**Exercise description**
Using the data beneath, show every line that includes the word "ORLICI".

**Extracted data entries**
◆ ◆ ◆ ◆
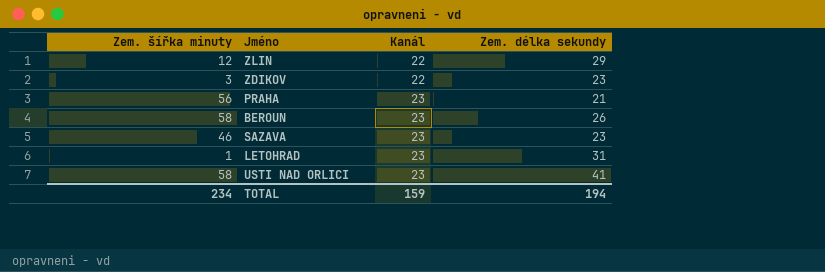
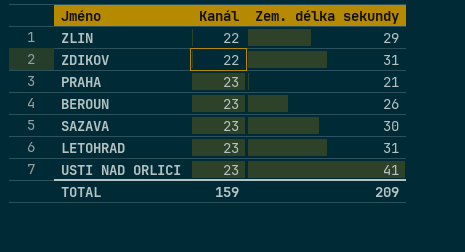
column Zem. šířka minuty | position: 1 -> none
ZDIKOV | Zem. délka sekundy: 23 -> 31
SAZAVA | Zem. délka sekundy: 23 -> 30
TOTAL | Zem. délka sekundy: 194 -> 209

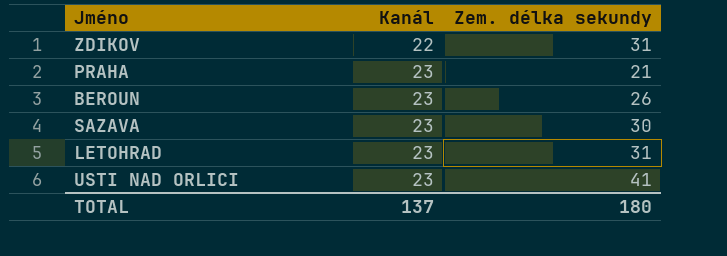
row ZLIN: 22 | 29 -> none
TOTAL | Kanál: 159 -> 137
TOTAL | Zem. délka sekundy: 209 -> 180

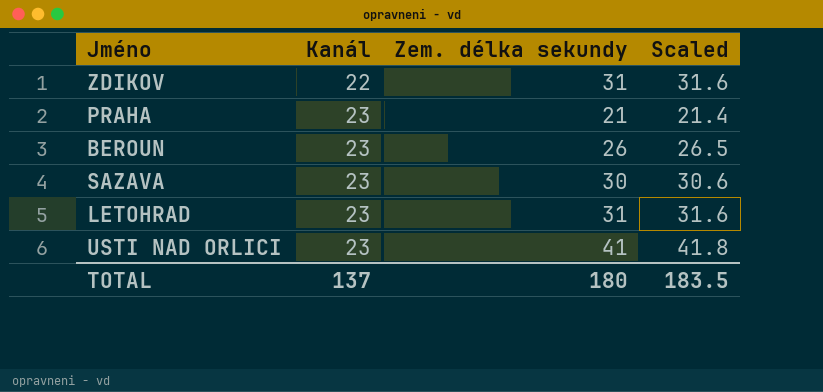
column Scaled | formula: none -> [Zem. délka sekundy] * 1.02

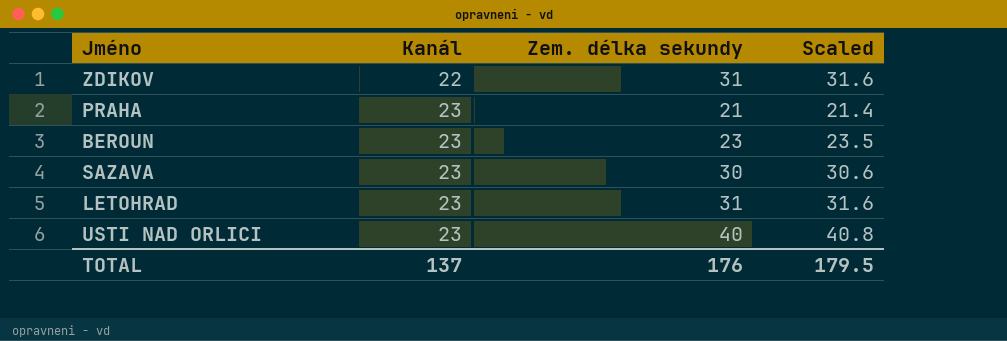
BEROUN | Zem. délka sekundy: 26 -> 23
BEROUN | Scaled: 26.5 -> 23.5
USTI NAD ORLICI | Zem. délka sekundy: 41 -> 40
USTI NAD ORLICI | Scaled: 41.8 -> 40.8
TOTAL | Zem. délka sekundy: 180 -> 176
TOTAL | Scaled: 183.5 -> 179.5

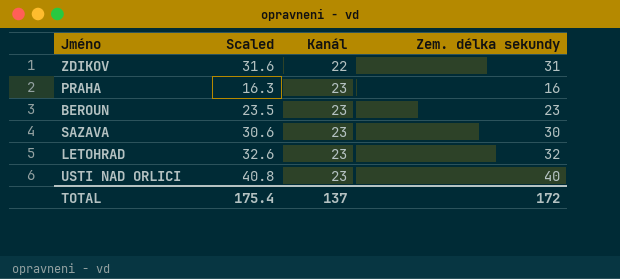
column Scaled | position: 4 -> 2
PRAHA | Scaled: 21.4 -> 16.3
PRAHA | Zem. délka sekundy: 21 -> 16
LETOHRAD | Scaled: 31.6 -> 32.6
LETOHRAD | Zem. délka sekundy: 31 -> 32
TOTAL | Scaled: 179.5 -> 175.4
TOTAL | Zem. délka sekundy: 176 -> 172

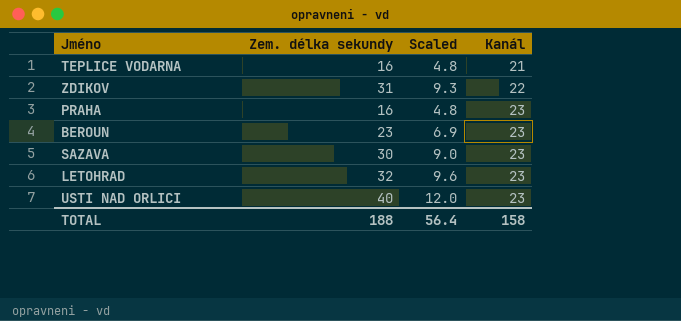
column Zem. délka sekundy | position: 4 -> 2
column Scaled | formula: [Zem. délka sekundy] * 1.02 -> [Zem. délka sekundy] * 0.3
row TEPLICE VODARNA: none -> 16 | 4.8 | 21
TOTAL | Zem. délka sekundy: 172 -> 188
TOTAL | Scaled: 175.4 -> 56.4
TOTAL | Kanál: 137 -> 158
◆ ◆ ◆ ◆
**Result of the task**
USTI NAD ORLICI | Zem. délka sekundy: 41 -> 40
USTI NAD ORLICI | Scaled: 41.8 -> 40.8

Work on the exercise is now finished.